これらの問題を通じて、「than」の使い方や関連する表現(例: “to” や “as” など)の違いを理解し、適切に使えるようになることを目指しましょう。
「than」を使った比較表現の種類
「than」を使った比較表現には様々な種類があります。それぞれの特徴と使い方を表にまとめました。
| 比較表現のパターン | 意味 | 例文 |
|---|---|---|
| 形容詞-er than | 〜よりも(短い形容詞) | He is taller than me.(彼は私より背が高い) |
| more 形容詞 than | 〜よりも(長い形容詞) | She is more beautiful than her sister.(彼女は姉より美しい) |
| 副詞-er than | 〜よりも(短い副詞) | He runs faster than I do.(彼は私より速く走る) |
| more 副詞 than | 〜よりも(長い副詞) | She speaks more clearly than the teacher.(彼女は先生よりはっきり話す) |
| less 形容詞/副詞 than | 〜ほど〜ではない | The movie was less interesting than the book.(その映画はその本ほど面白くなかった) |
| more than + 数字 | 〜以上 | There are more than 30 students.(30人以上の生徒がいる) |
| less than + 数字 | 〜未満 | It costs less than 1000 yen.(1000円未満だ) |
| no more than | たった〜だけ | I have no more than five books.(私が持っているのは5冊の本だけだ) |
| no less than | 〜もの、少なくとも〜 | There were no less than 50 people.(50人もの人がいた) |
| other than | 〜以外の | I have no friends other than you.(あなた以外に友達がいない) |
「than」に関するよくある質問
- 「than I」と「than me」はどちらが正しいですか?
-
両方が正しいとされていますが、使われる状況によって異なります。

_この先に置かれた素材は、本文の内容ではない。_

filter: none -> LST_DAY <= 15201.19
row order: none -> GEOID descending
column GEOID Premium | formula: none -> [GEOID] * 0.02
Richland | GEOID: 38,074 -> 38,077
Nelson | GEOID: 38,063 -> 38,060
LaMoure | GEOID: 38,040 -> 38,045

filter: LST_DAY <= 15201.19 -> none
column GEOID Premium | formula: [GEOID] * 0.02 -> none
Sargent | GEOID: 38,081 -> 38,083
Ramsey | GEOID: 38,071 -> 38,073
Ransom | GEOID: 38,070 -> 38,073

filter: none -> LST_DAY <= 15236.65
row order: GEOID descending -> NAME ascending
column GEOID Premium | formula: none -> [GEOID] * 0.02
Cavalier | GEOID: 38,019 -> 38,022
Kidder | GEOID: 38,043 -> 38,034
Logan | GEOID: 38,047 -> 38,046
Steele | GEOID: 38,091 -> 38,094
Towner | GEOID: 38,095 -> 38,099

「than I」は接続詞用法で省略がある場合(本来は「than I am」)に使われ、「than me」は前置詞用法として使われます。口語では「than me」の方が一般的ですが、フォーマルな文書では「than I」が好まれることもあります。
- 「than」と「then」の違いは何ですか?
-
「than」は比較を表す接続詞・前置詞で「〜よりも」という意味です。一方、「then」は副詞で「その時」「それから」という時間的順序を表します。発音が似ているため混同されやすいですが、用法が全く異なります。

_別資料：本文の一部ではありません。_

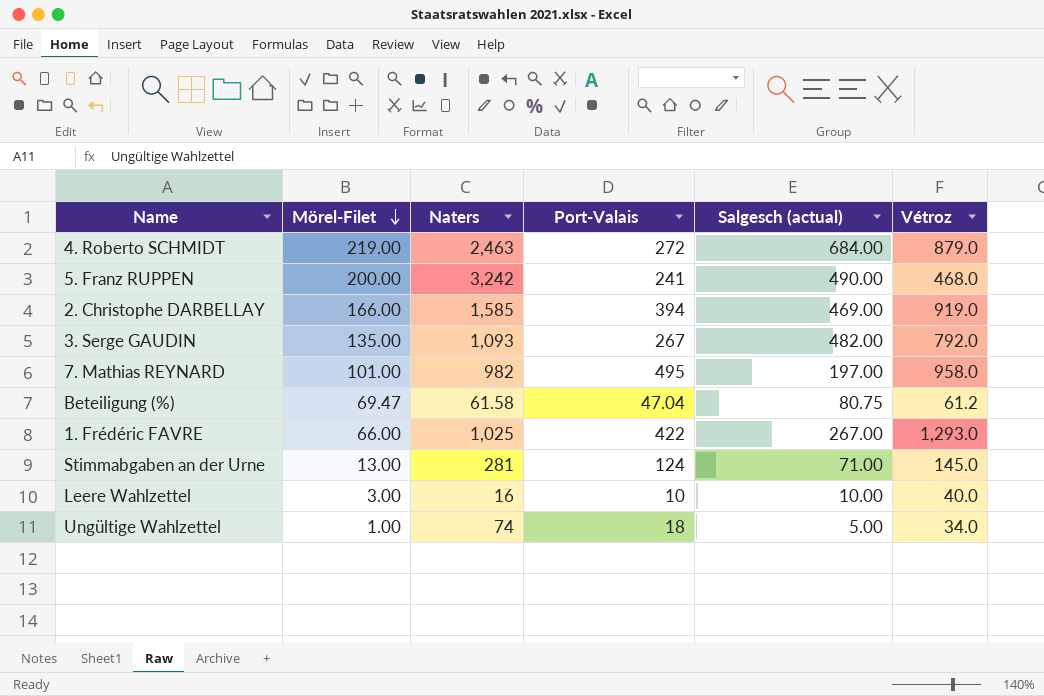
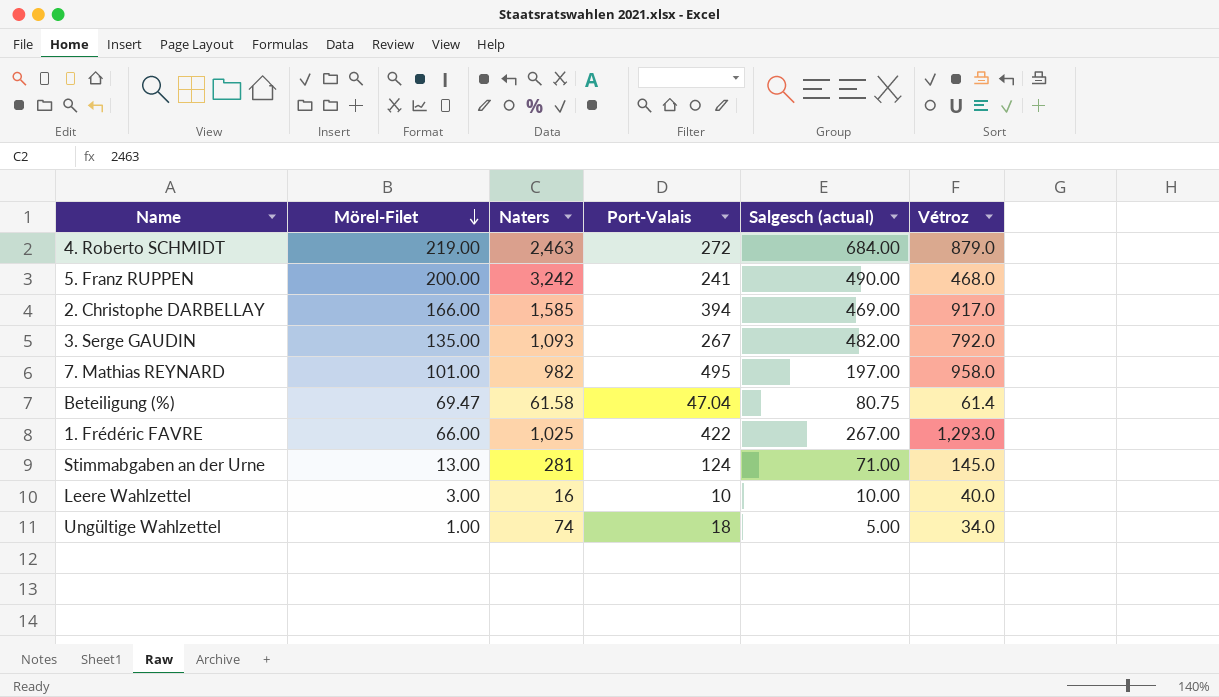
2. Christophe DARBELLAY | Vétroz: 919.0 -> 917.0
Beteiligung (%) | Vétroz: 61.2 -> 61.4

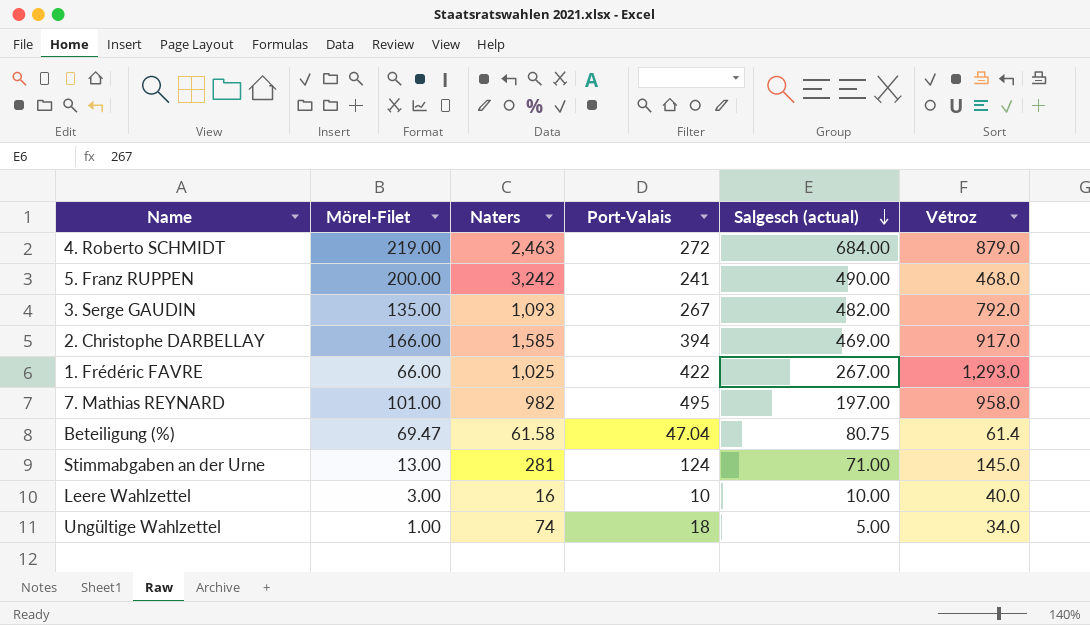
row order: Mörel-Filet descending -> Salgesch (actual) descending

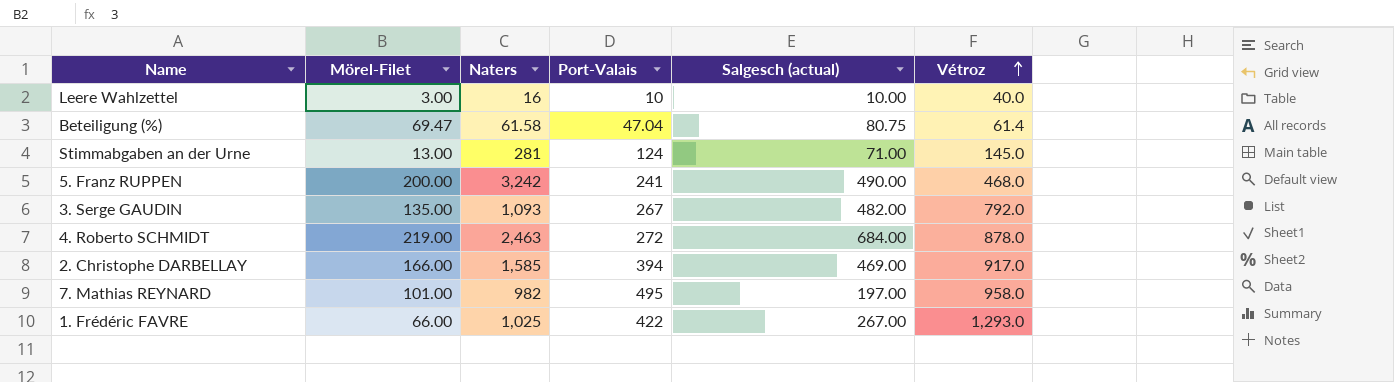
row order: Salgesch (actual) descending -> Vétroz ascending
row Ungültige Wahlzettel: 1.00 | 74 | 18 | 5.00 | 34.0 -> none
4. Roberto SCHMIDT | Vétroz: 879.0 -> 878.0

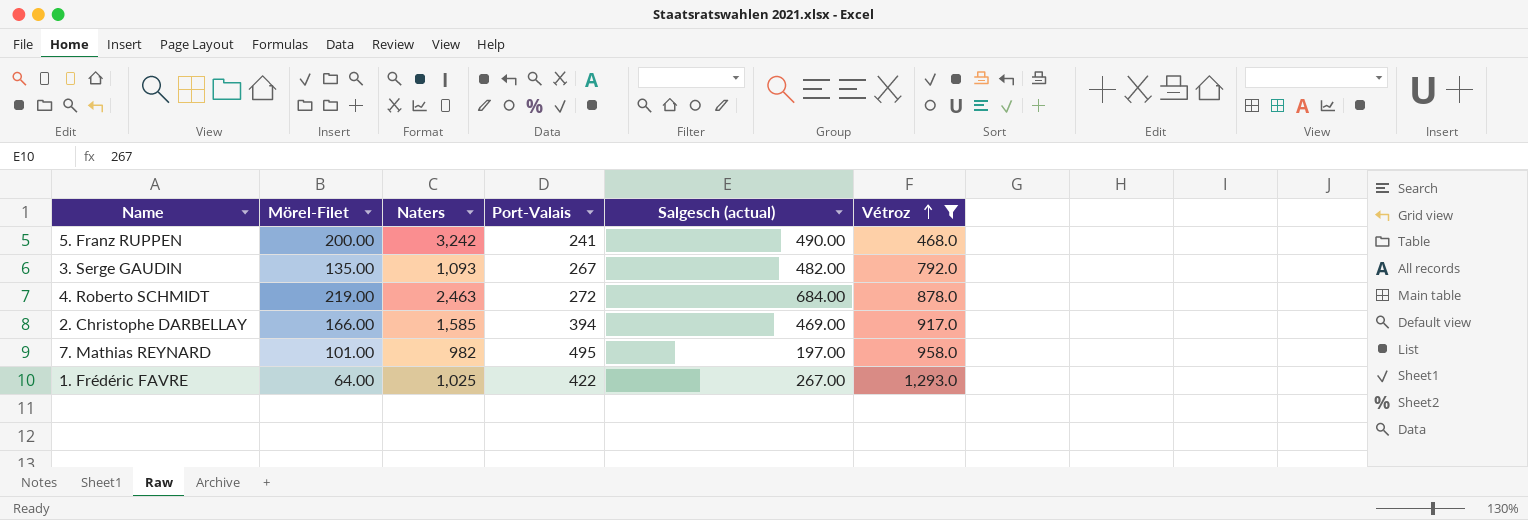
filter: none -> Vétroz >= 468.0
1. Frédéric FAVRE | Mörel-Filet: 66.00 -> 64.00

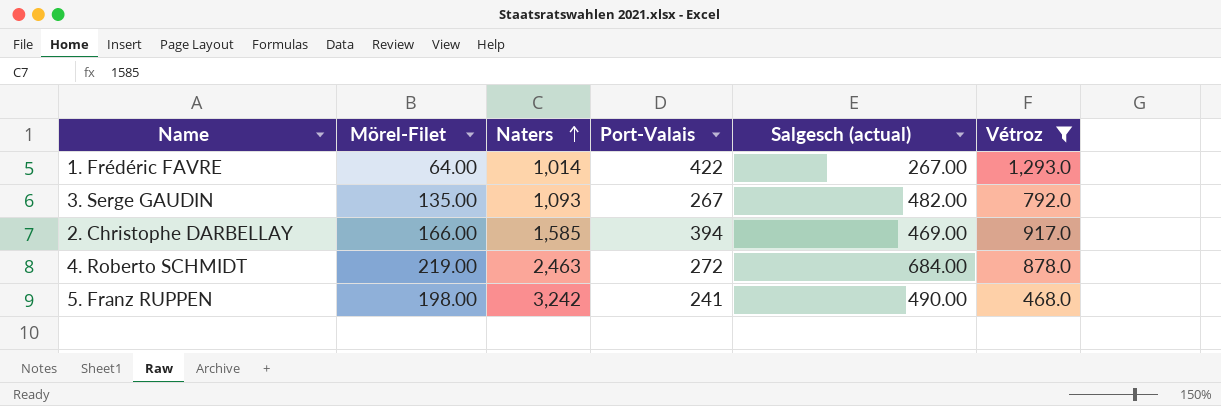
row order: Vétroz ascending -> Naters ascending
row 7. Mathias REYNARD: 101.00 | 982 | 495 | 197.00 | 958.0 -> none
1. Frédéric FAVRE | Naters: 1,025 -> 1,014
5. Franz RUPPEN | Mörel-Filet: 200.00 -> 198.00

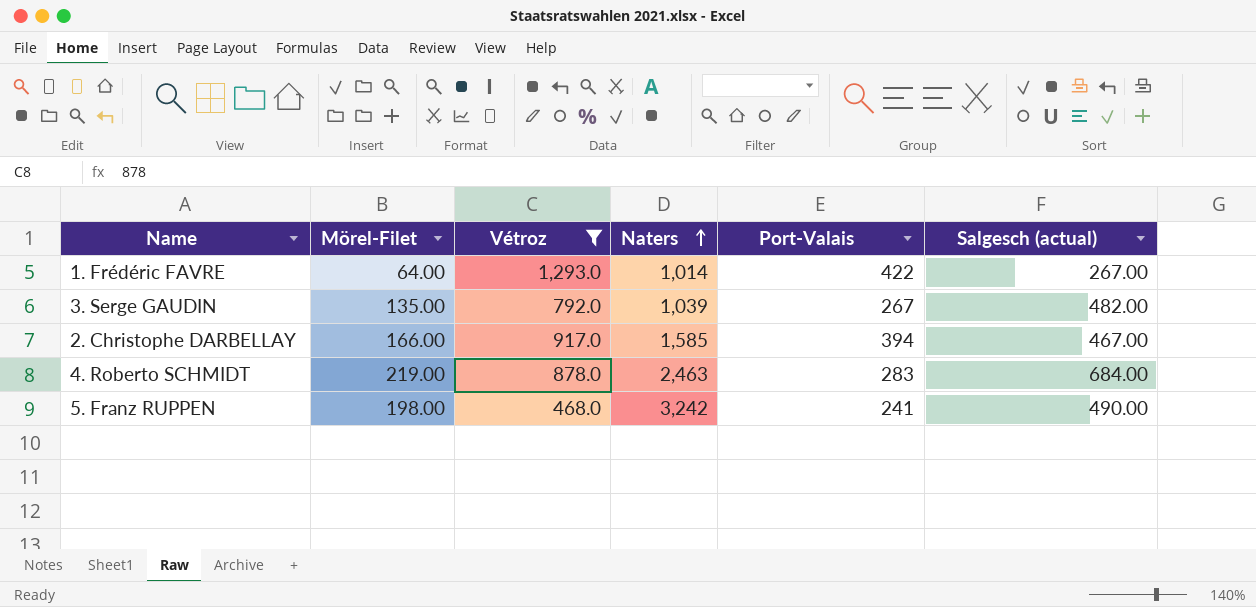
column Vétroz | position: 6 -> 3
3. Serge GAUDIN | Naters: 1,093 -> 1,039
2. Christophe DARBELLAY | Salgesch (actual): 469.00 -> 467.00
4. Roberto SCHMIDT | Port-Valais: 272 -> 283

- 「more than」と「over」はどう違いますか?
-
「more than」と「over」はどちらも「〜以上」という意味で使えますが、「more than」は数量だけでなく質的な比較にも使えます。例えば「He is more than a friend.(彼は友達以上の存在だ)」のような表現が可能です。一方、「over」は主に数量について「〜を超える」という意味で使われます。
- 「than」の発音はどうすればいいですか?
-
「than」の発音は /ðæn/ で、「ザン」に近い音です。「th」は舌先を上下の歯の間に軽く出して発音する音で、日本語にはない音なので練習が必要です。
- 「no more than」と「not more than」の違いは何ですか?
-
「no more than」は「たった〜だけ」という意味で、少ない量を強調します。一方、「not more than」は単に「〜以下」「〜を超えない」という意味で、上限を設定します。

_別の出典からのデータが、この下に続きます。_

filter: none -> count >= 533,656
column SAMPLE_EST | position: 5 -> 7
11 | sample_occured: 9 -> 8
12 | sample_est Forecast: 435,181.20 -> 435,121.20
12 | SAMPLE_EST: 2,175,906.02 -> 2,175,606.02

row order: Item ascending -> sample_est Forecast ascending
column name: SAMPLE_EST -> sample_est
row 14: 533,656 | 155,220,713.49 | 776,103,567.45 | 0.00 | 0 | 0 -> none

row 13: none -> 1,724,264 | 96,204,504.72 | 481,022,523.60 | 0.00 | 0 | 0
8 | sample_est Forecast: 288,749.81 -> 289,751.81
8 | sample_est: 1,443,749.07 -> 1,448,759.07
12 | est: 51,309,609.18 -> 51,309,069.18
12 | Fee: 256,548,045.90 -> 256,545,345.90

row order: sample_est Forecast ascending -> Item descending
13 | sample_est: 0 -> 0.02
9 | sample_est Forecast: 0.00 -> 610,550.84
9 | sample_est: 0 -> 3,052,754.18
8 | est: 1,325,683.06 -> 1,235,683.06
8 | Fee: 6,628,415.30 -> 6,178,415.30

- I have no more than five dollars.(たった5ドルしか持っていない)
- You should not spend more than 1000 yen.(1000円以上使うべきではない)
- 「than」を使わない比較表現はありますか?
-
はい、「as…as」を使った同等比較(「AはBと同じくらい〜」)や、「not as…as」を使った劣等比較(「AはBほど〜ではない」)があります。
- She is as tall as her mother.(彼女は母親と同じくらいの背の高さです)
- He is not as smart as his brother.(彼は兄弟ほど賢くありません)
まとめ

「than」は英語の比較表現において非常に重要な役割を果たす単語です。主に「〜よりも」という意味で使われ、2つのものや人を比較する際に用いられます。この記事では「than」の基本的な使い方から応用的な用法まで幅広く解説しました。
「than」についての重要ポイントをまとめると、
- 「than」は主に比較級の形容詞や副詞と共に使われる
- 基本的な構文は「A is 比較級 than B」
- 短い形容詞・副詞は「-er」、長いものは「more」を付けて比較級を作る
- 「than」の後には名詞、代名詞、または節が続く
- 「than I」と「than me」はどちらも正しいが、使われる文脈が異なる
- 「than」と「then」は意味が全く異なるので混同しないように注意
- 「more than」「less than」「other than」など、様々な熟語表現がある
- 比較の意味が明確になるよう、文の構造に注意が必要
英語の比較表現をマスターするためには、「than」の使い方を正確に理解することが不可欠です。この記事で紹介した例文や問題を参考に、実際の会話や文章でも積極的に使ってみてください。
正しい比較表現を使えるようになれば、より豊かで正確な英語表現が可能になります。